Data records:
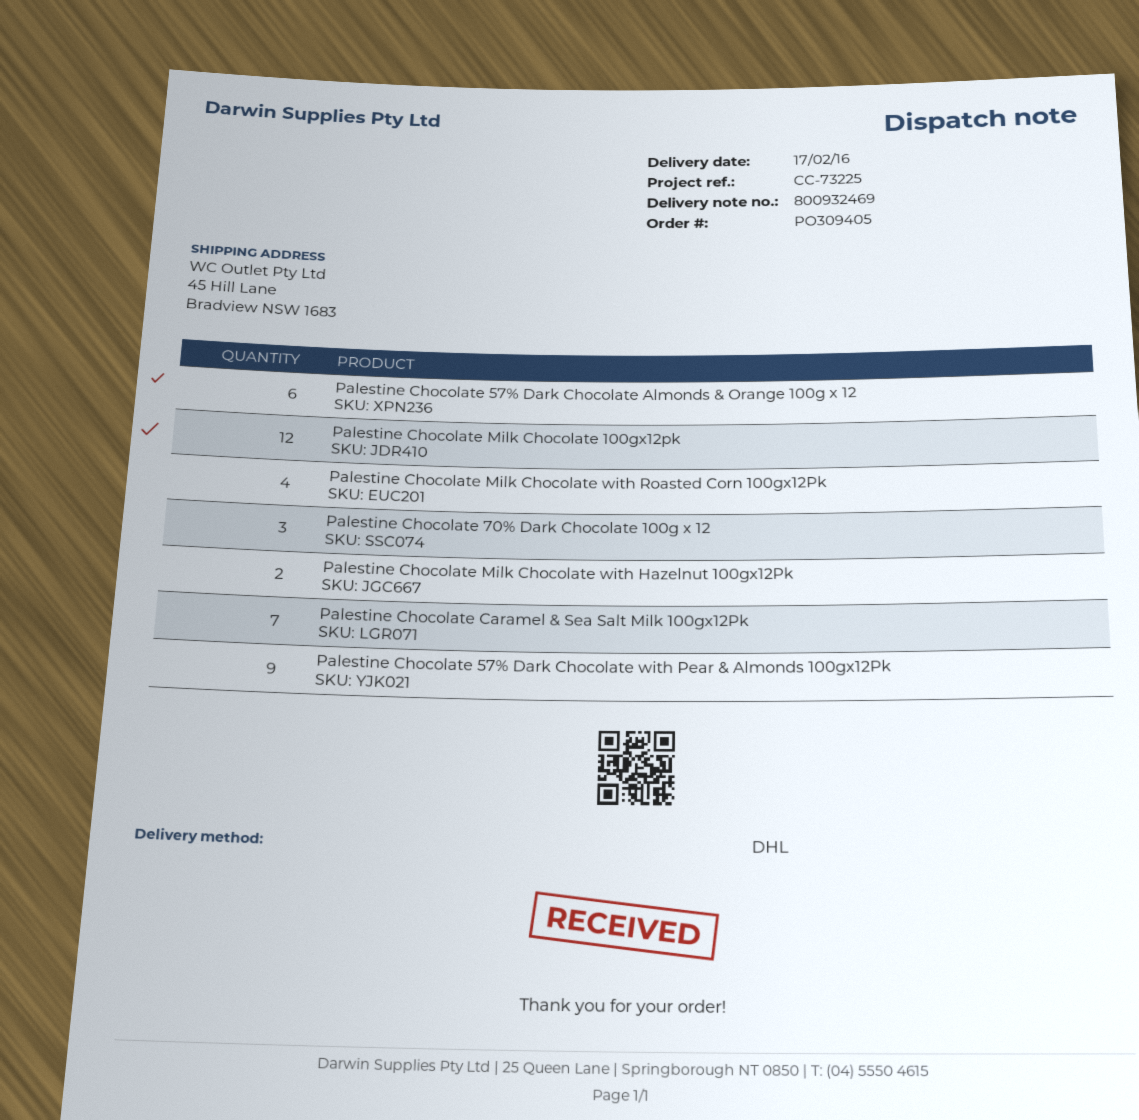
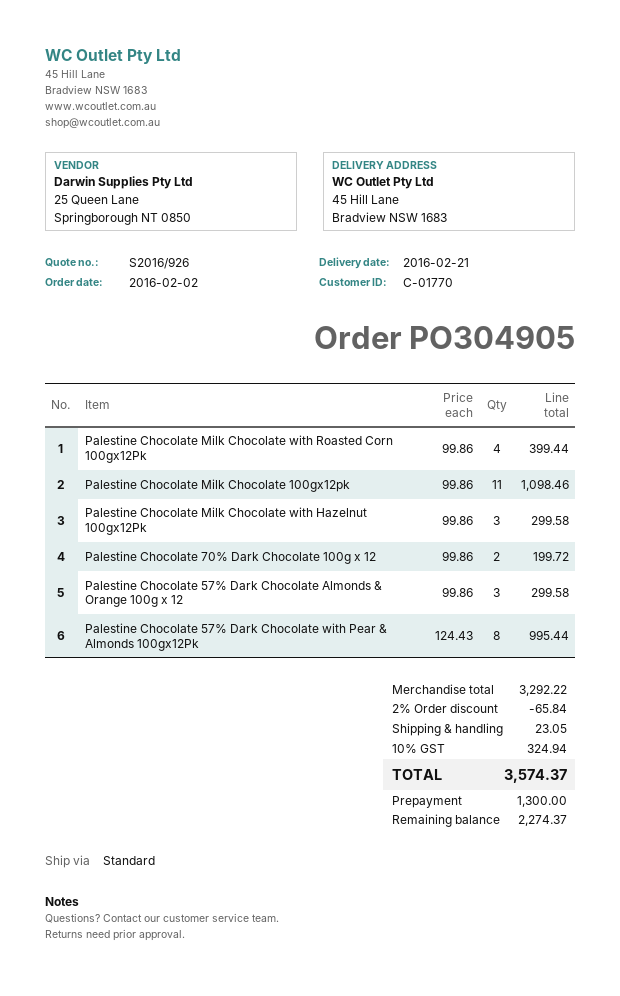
order number: PO309405 -> PO304905
delivery date: 2016-02-17 -> 2016-02-21
shipping method: DHL -> standard
Palestine Chocolate 57% Dark Chocolate Almonds & Orange 100g x 12: 6 -> 3
Palestine Chocolate Milk Chocolate 100gx12pk: 12 -> 11
Palestine Chocolate 70% Dark Chocolate 100g x 12: 3 -> 2
Palestine Chocolate Milk Chocolate with Hazelnut 100gx12Pk: 2 -> 3
Palestine Chocolate Caramel & Sea Salt Milk 100gx12Pk: 7 -> none
Palestine Chocolate 57% Dark Chocolate with Pear & Almonds 100gx12Pk: 9 -> 8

● Work to complete
Filter the records above down to the lines that hold the string "Almonds".

● Written response
Palestine Chocolate 57% Dark Chocolate Almonds & Orange 100g x 12: 6 -> 3
Palestine Chocolate 57% Dark Chocolate with Pear & Almonds 100gx12Pk: 9 -> 8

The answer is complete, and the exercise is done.